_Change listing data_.
..............................

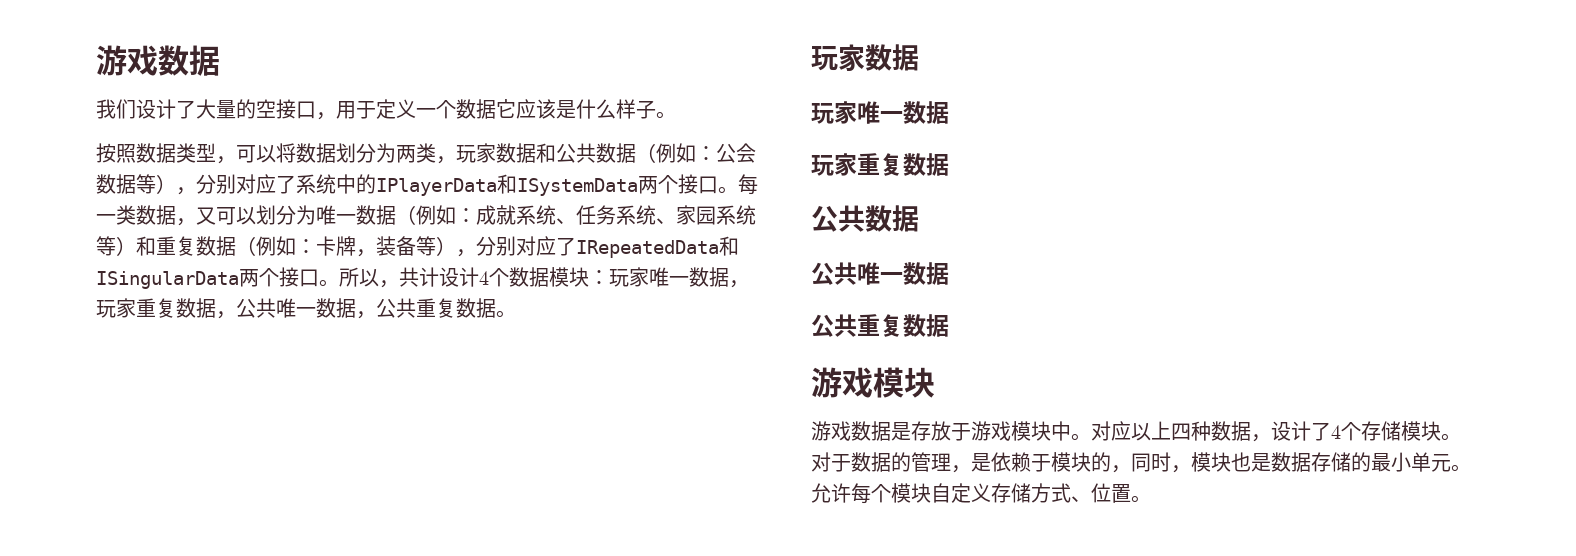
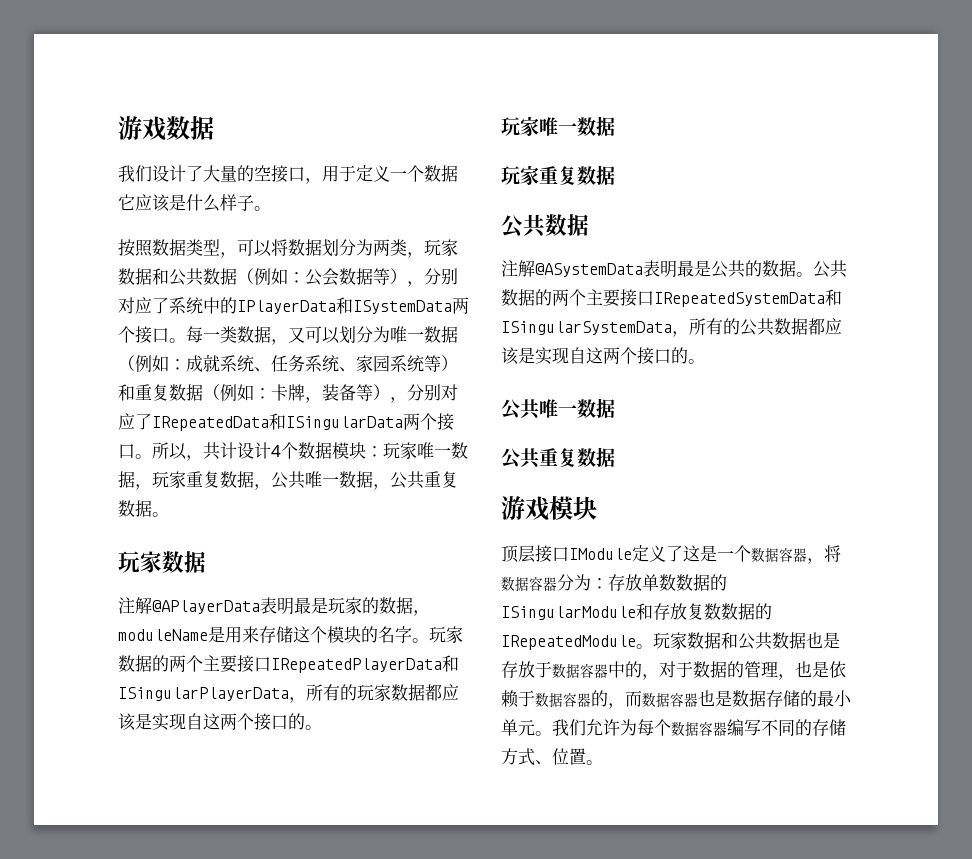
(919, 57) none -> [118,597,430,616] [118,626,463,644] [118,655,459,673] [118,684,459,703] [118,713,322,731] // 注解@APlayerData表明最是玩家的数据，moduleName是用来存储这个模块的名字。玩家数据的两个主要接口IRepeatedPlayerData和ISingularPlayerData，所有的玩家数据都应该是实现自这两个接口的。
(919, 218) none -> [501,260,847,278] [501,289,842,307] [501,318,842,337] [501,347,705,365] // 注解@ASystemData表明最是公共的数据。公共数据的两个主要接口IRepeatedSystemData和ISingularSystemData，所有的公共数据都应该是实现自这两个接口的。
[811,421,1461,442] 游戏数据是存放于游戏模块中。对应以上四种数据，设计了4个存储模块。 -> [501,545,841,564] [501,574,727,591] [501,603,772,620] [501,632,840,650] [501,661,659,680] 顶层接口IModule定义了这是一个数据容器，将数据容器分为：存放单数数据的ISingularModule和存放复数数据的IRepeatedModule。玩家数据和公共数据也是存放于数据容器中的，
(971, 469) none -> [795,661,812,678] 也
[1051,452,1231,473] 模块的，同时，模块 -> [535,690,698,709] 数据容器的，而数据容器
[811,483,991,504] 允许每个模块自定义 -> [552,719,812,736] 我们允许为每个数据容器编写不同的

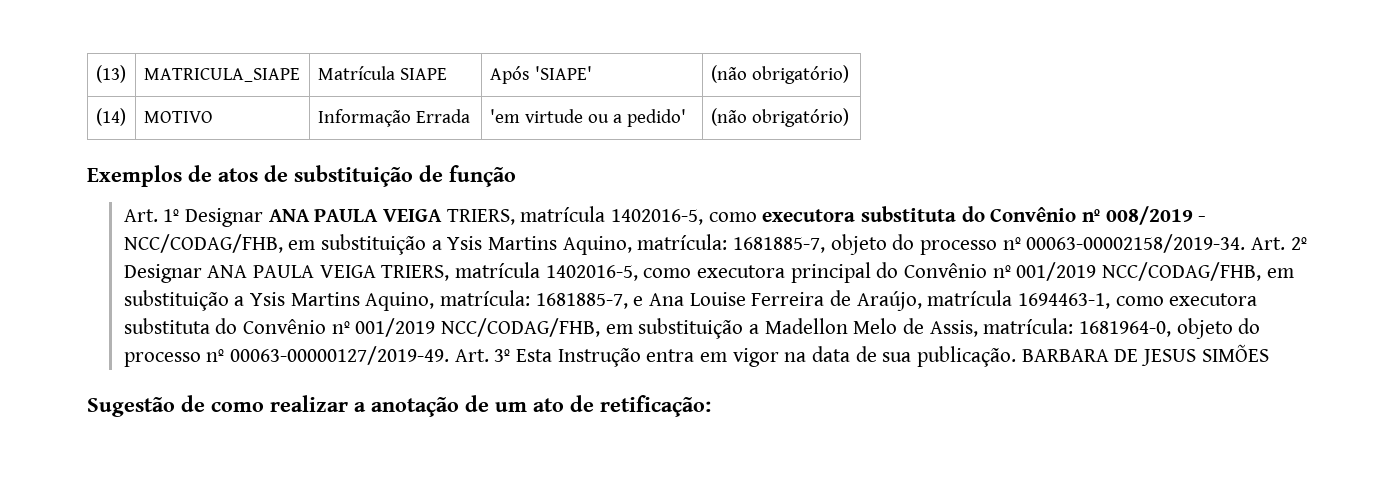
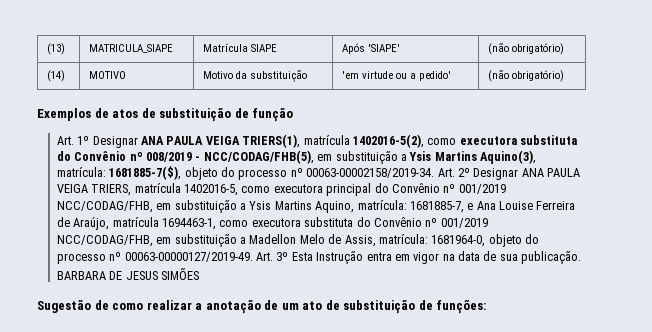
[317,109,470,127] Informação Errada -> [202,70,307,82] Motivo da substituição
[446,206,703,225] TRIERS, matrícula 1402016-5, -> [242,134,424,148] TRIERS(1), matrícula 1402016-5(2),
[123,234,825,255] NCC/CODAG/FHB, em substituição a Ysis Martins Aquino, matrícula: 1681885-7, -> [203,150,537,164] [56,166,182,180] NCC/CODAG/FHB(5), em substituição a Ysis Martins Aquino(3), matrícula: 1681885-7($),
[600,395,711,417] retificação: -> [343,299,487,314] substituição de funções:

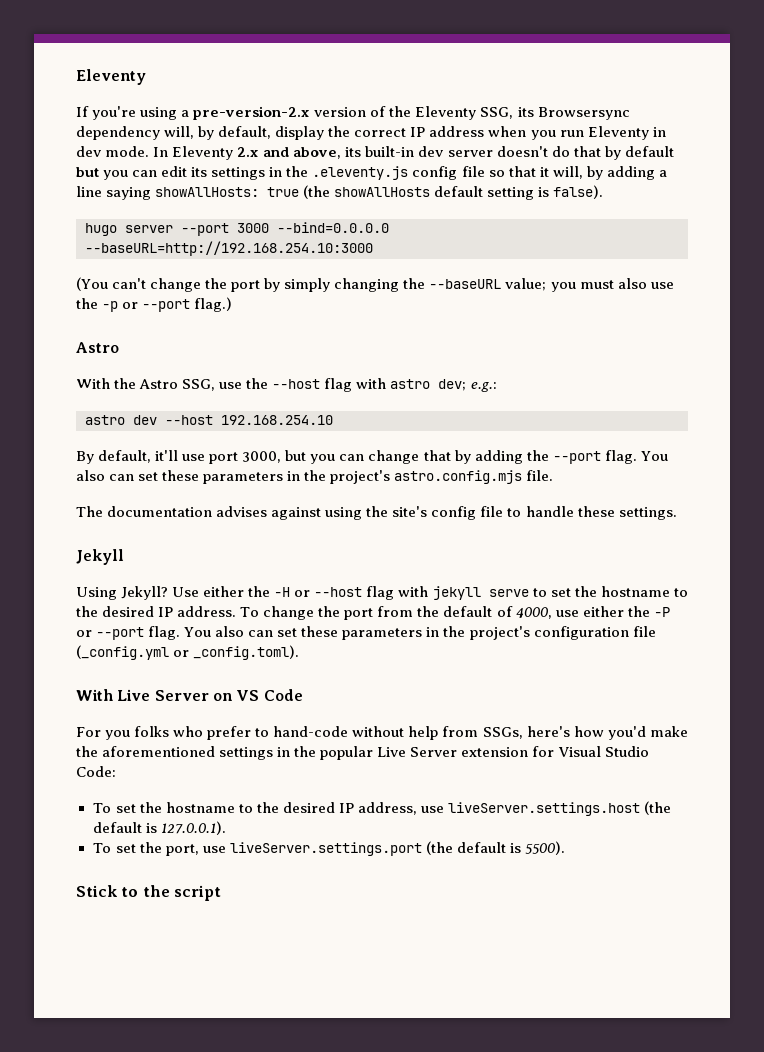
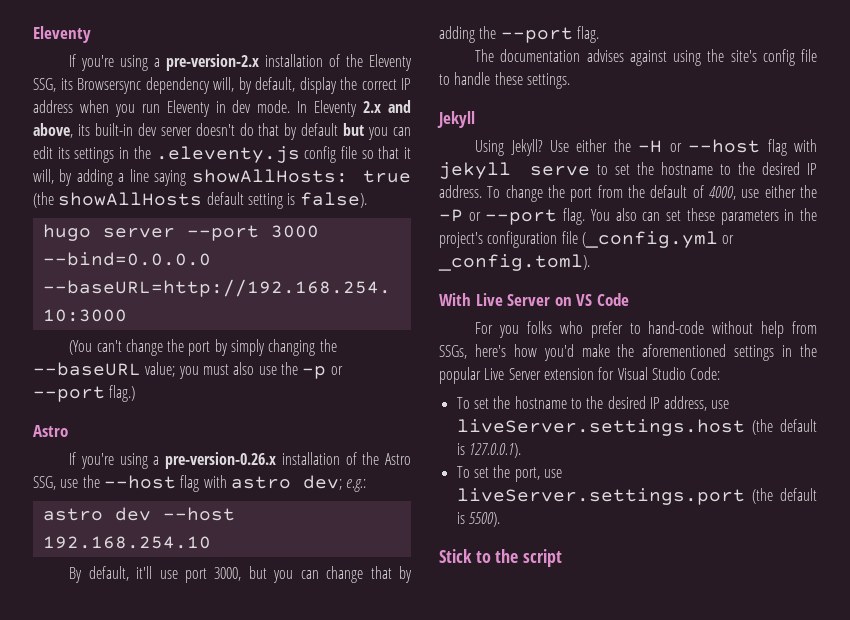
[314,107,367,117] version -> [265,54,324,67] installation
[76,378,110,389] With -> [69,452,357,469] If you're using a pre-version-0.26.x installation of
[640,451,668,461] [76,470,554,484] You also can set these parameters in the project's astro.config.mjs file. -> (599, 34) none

..............................

_What needs to be done_. All lines of the records above that contain the word "substituição" are to be copied out.

_Written solution_.
[317,109,470,127] Informação Errada -> [202,70,307,82] Motivo da substituição
[123,234,825,255] NCC/CODAG/FHB, em substituição a Ysis Martins Aquino, matrícula: 1681885-7, -> [203,150,537,164] [56,166,182,180] NCC/CODAG/FHB(5), em substituição a Ysis Martins Aquino(3), matrícula: 1681885-7($),
[600,395,711,417] retificação: -> [343,299,487,314] substituição de funções:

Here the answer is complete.